Every report page has one-click download buttons:

JSON — full machine-readable report
HTML — self-contained interactive report (works fully offline)
SDF — top ligands with 3D conformers, ready for docking

AI Agent

An AI chat panel is available on every report page. Click the AI button (bottom-right corner) to open it.

Providers & models

Provider	Models
Anthropic	claude-opus-4-6, claude-sonnet-4-6, claude-haiku-4-5
OpenAI	gpt-4o, gpt-4o-mini
Groq	llama-3.3-70b, mixtral

Bring your own API key — keys are never stored, forgotten after each browser session
Context-aware: the agent already knows the target you're looking at
Tools: search targets, fetch bioactivities, query PDB structures, protein interactions, compare targets
Streaming responses with stop button
Resizable and minimizable panel

Example questions

What are the best scaffolds for covalent inhibition?
Which PDB structures are most suitable for docking?
Compare the selectivity profile of this target vs CDK4.
Summarize the druggability of this target.

Python API

import targetrecon

# Single target — works in scripts and Jupyter
report = targetrecon.recon("EGFR")
print(report.uniprot.protein_name)      # "Epidermal growth factor receptor"
print(report.num_pdb_structures)         # 50
print(report.num_bioactivities)          # up to 1000 (default ChEMBL cap)
print(report.best_ligand.best_pchembl)   # e.g. 10.52

# With options
report = targetrecon.recon(
    "BRAF",
    max_bioactivities=5000,   # up to 5000 per source
    min_pchembl=7.0,
    max_pdb_resolution=2.5,
)

# No limit — fetch all available records
report = targetrecon.recon("BRAF", max_bioactivities=None)

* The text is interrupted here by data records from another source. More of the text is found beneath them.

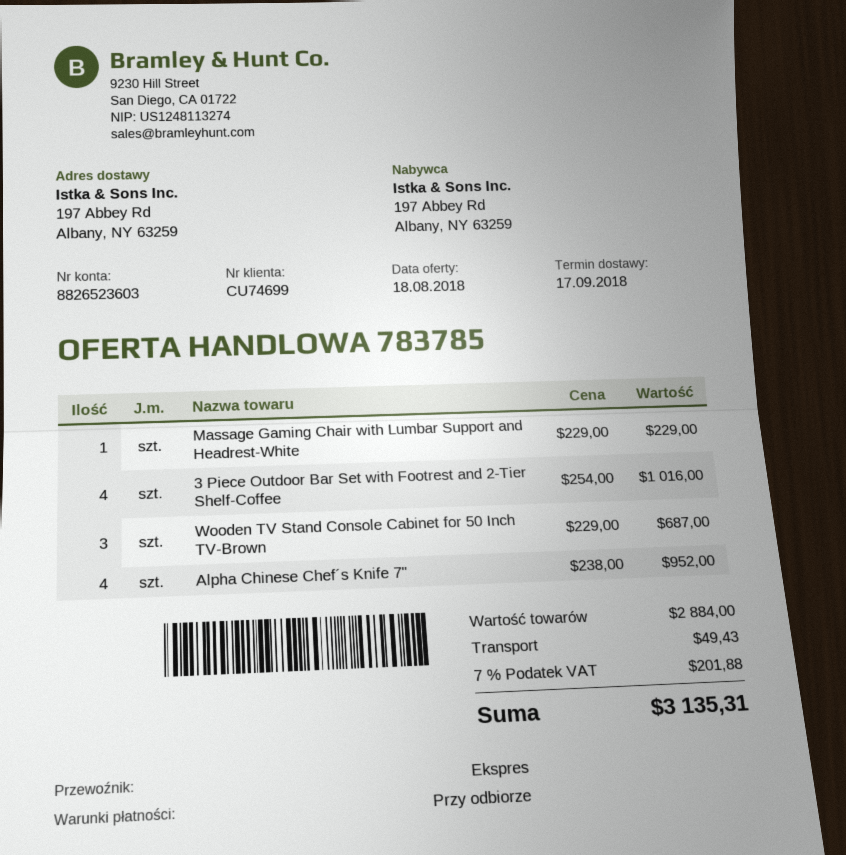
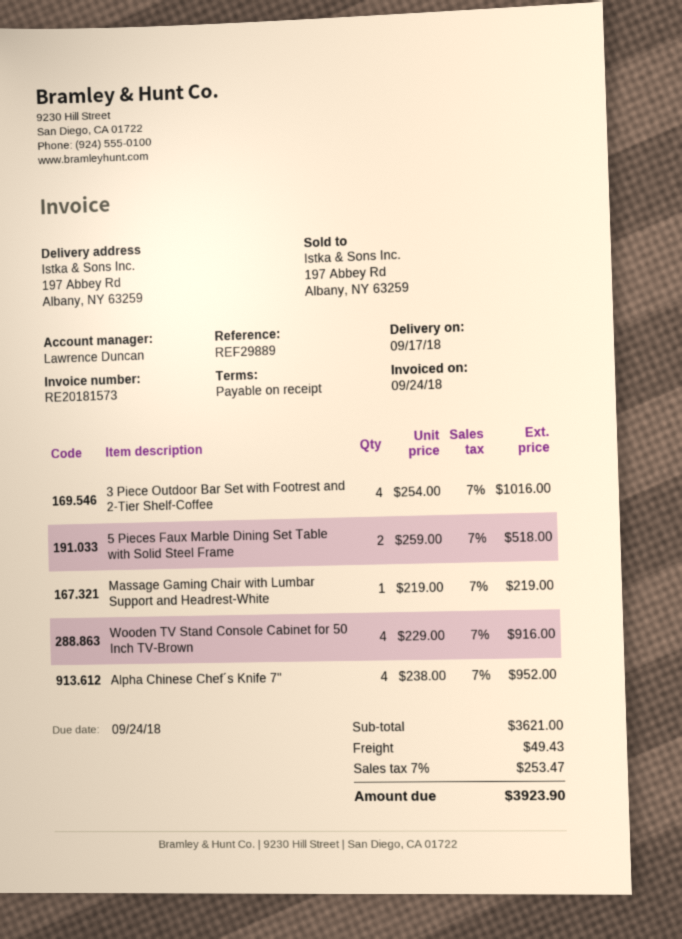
Massage Gaming Chair with Lumbar Support and Headrest-White: 1 x 229.00 = 229.00 -> 1 x 219.00 = 219.00
Wooden TV Stand Console Cabinet for 50 Inch TV-Brown: 3 x 229.00 = 687.00 -> 4 x 229.00 = 916.00
5 Pieces Faux Marble Dining Set Table with Solid Steel Frame: none -> 2 x 259.00 = 518.00
subtotal: 2884.00 -> 3621.00
tax: 7% = 201.88 -> 7% = 253.47
total: 3135.31 -> 3923.90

# Async (for use with asyncio.run or inside async functions)
import asyncio
report = asyncio.run(targetrecon.recon_async("BRAF"))

# Async with all options
report = asyncio.run(targetrecon.recon_async(
    "CDK2",
    max_bioactivities=2000,
    # max_bioactivities=None  # no limit
))

Accessing the data

# UniProt info
report.uniprot.protein_name           # e.g. "Epidermal growth factor receptor"
report.uniprot.gene_name              # e.g. "EGFR"
report.uniprot.organism               # e.g. "Homo sapiens"
report.uniprot.function_description   # functional annotation text
report.uniprot.subcellular_locations  # list[str]
report.uniprot.disease_associations   # list[str]
report.uniprot.keywords               # list[str]
report.uniprot.go_terms               # list[GoTerm] — each has .go_id, .term, .category
report.uniprot.sequence_length        # int

# PDB structures
for pdb in report.pdb_structures[:5]:
    print(pdb.pdb_id, pdb.resolution, pdb.method)
    for lig in pdb.ligands:           # list[PDBLigand] — each has .ligand_id, .smiles, .name
        print(lig.ligand_id, lig.name)

# AlphaFold
report.alphafold.pdb_url        # URL to AlphaFold PDB structure
report.alphafold.model_url      # URL to AlphaFold CIF model

# Bioactivity records (sorted by pChEMBL descending)
for b in report.bioactivities[:10]:
    print(b.source, b.activity_type, b.value, b.pchembl_value, b.smiles)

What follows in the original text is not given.